"Es que en mi tiempo los segundos son ingastables", le dice un niño de unos 7 años a su padre en el vestuario de la piscina cuando este le recrimina que no colabore para cambiarse y que van a llegar tarde a donde sea. Su tono es bronco, contenido y apurado, porque sabe que no están solos y que el reloj prosigue su ritmo. Me mira, le miro, sonriente y comprensivo, haciéndole ver que sé por lo que está pasando, que no hay nada nuevo bajo el sol y que es una fase que hemos de atravesar todos. Se van a toda prisa y, mientras me visto con calma, recuerdo que yo también me ponía desagradable con mi hijo cuando me sucedían acciones similares, sintiéndome un mal padre, incapaz de sobrellevar la crianza con el optimismo y la paciencia que nos venden en todos los utópicos manuales de vida, porque la realidad no es así.
Me hubiera gustado tanto ver algún capítulo en el que el padre de Caillou explotara alguna vez. Nos venden –al igual que con el amor, el sexo o la felicidad– la imagen de una paternidad que no existe o que yo no he sido capaz de mantener continuamente.
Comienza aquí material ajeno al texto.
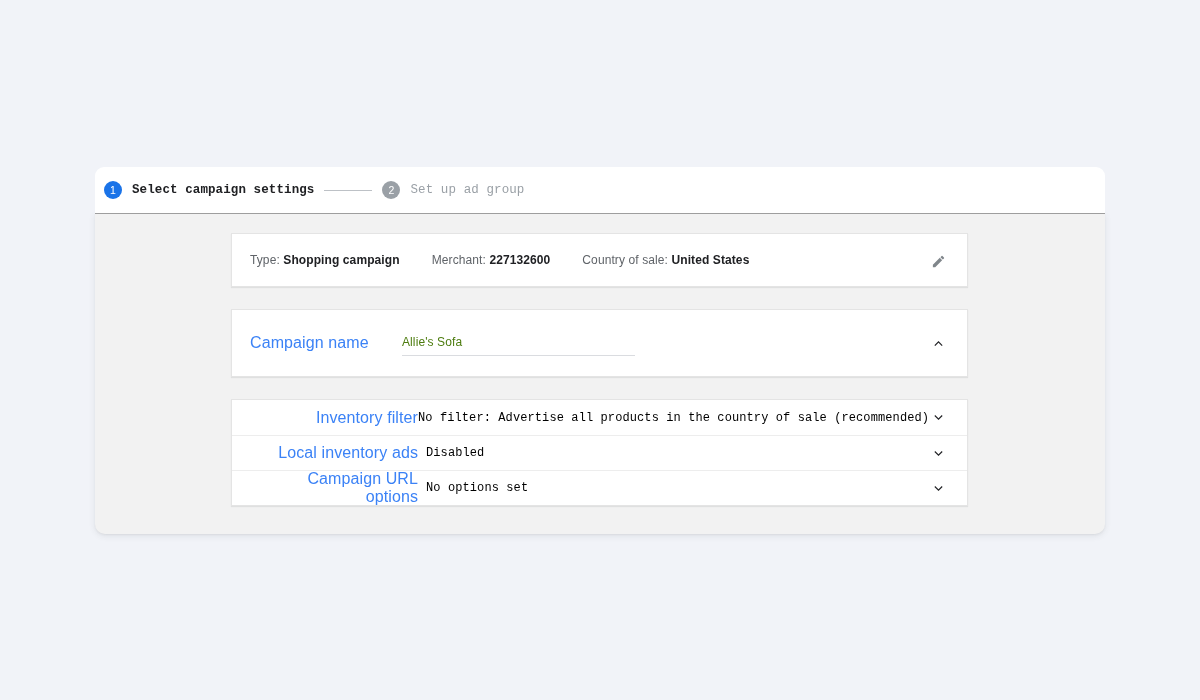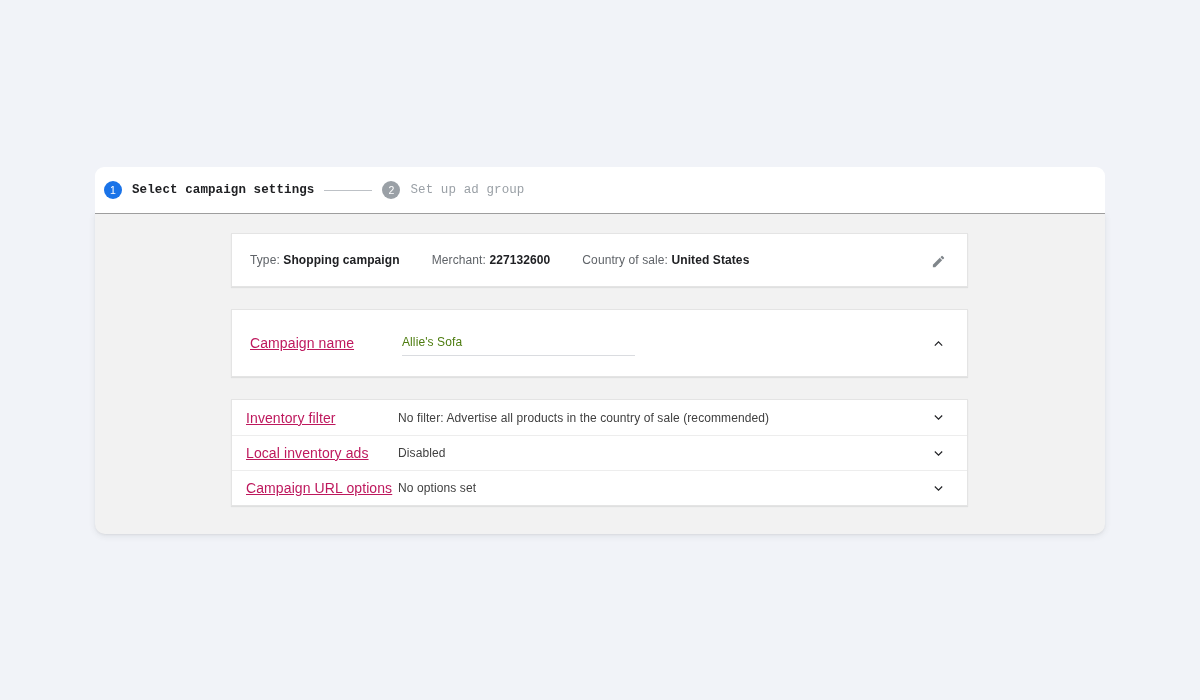--- a/index.html
+++ b/index.html
@@ -136,12 +136,11 @@
     padding-left: 18px;
   }
   .row-label {
-    font-size: 14px;
-    color: #be185d;
+    font-size: 16px;
+    color: #3b82f6;
     width: 152px;
     flex: 0 0 152px;
     letter-spacing: .1px;
-    text-decoration: underline;
   }
   .name-input-wrap {
     width: 233px;

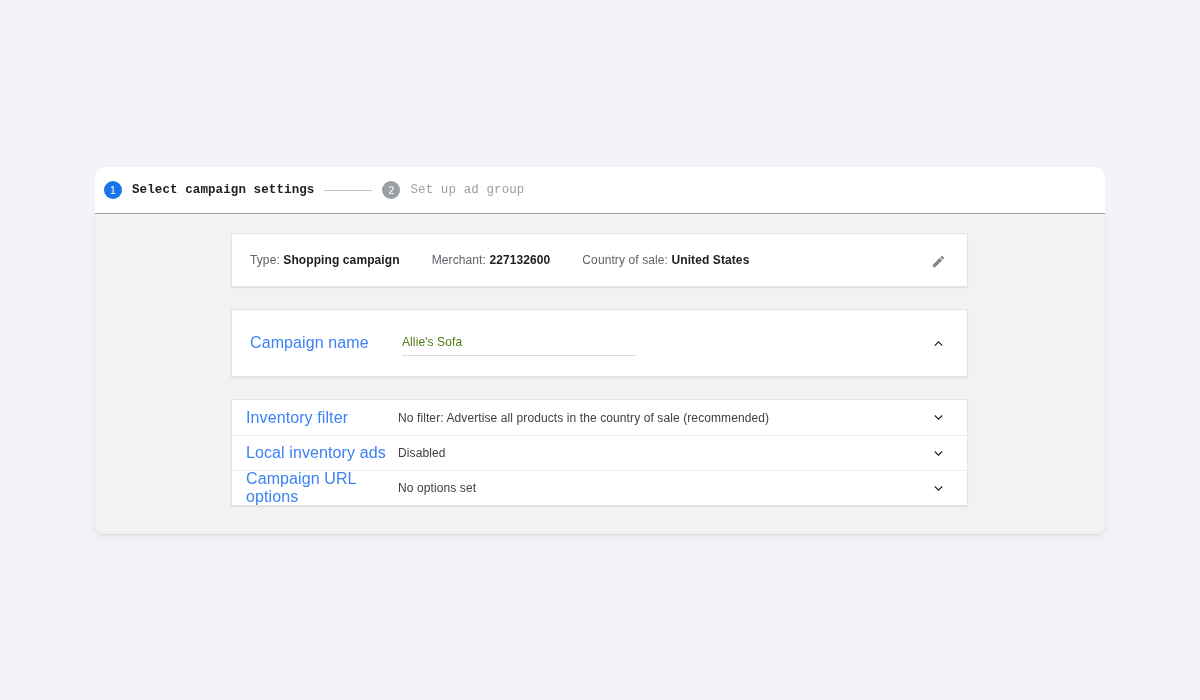--- a/index.html
+++ b/index.html
@@ -164,8 +164,9 @@
     height: 35px;
     display: flex;
     align-items: center;
-    padding-left: 14px;
+    padding-left: 34px;
     position: relative;
+    text-align: right;
   }
   .option-row + .option-row { border-top: 1px solid #ededed; }
   .option-value {

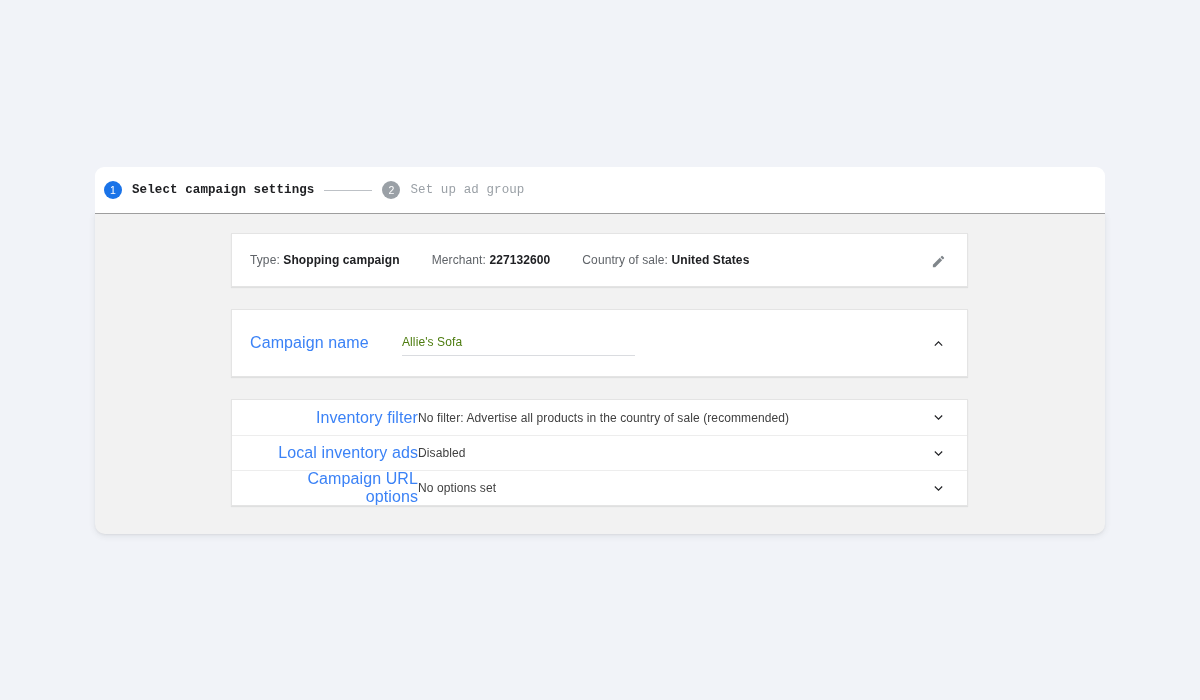--- a/index.html
+++ b/index.html
@@ -171,8 +171,9 @@
   .option-row + .option-row { border-top: 1px solid #ededed; }
   .option-value {
     font-size: 12px;
-    color: #404040;
-    letter-spacing: .1px;
+    color: #000000;
+    letter-spacing: .1px;
+    font-family: Liberation Mono, monospace;
   }
 
   

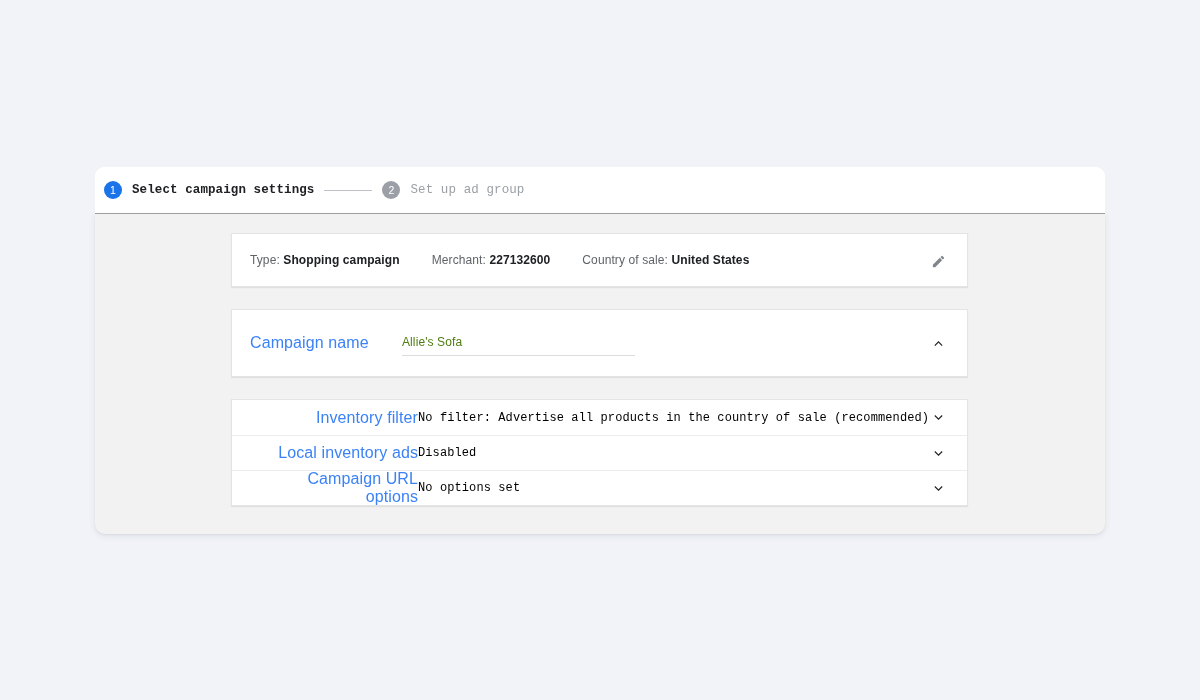--- a/index.html
+++ b/index.html
@@ -168,7 +168,7 @@
     position: relative;
     text-align: right;
   }
-  .option-row + .option-row { border-top: 1px solid #ededed; }
+  .option-row + .option-row { border-top: 1px solid #ededed; gap: 8px; }
   .option-value {
     font-size: 12px;
     color: #000000;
Y soy un tío majo, paciente, divertido, exigente..., pero también, como el padre que se marcha, me agotaba cuando había de luchar por cada acción para ajustar mi tiempo (el que es de todos) al suyo (que fue el de todos y acabó engullido por la realidad). Y yo después me sentía mal, por gritar o por apremiarlo, ya que se dejaba llevar por su mundo, rico en creatividad, pero poco práctico en una vida cuyas coordenadas son las agujas de un reloj que martilleaba –y martillea– mi conciencia.
Y miro al chaval que se va a trompicones, ajeno al mundo hostil que le espera, y me reconozco hace 45 años, cuando mis segundos tampoco se gastaban (inquietante emoción la de reconocerte desde fuera en las acciones de los que nos sucederán) y eran mis padres los que me traían de vuelta al universo de los mayores. Y entonces entiendo que ya me he convertido en ellos, en su lucha contra mí, y comprendo que quizá seamos tan solo el eje sobre el que oscila la existencia, un testigo que fluye entre lo que seremos y lo que fuimos (mi hijo será yo mientras yo, ahora, en este instante, en este recuerdo, he sido más él que él mismo), pasado y futuro de la vida.
Tanto Darwin, tanta evolución, tanta IA y descubrir que todo es a la vez desde siempre y para siempre, un aleph en armonía al ritmo que marca el tiempo, que no se desgasta porque pervive en algo tan intangible y eterno como la memoria.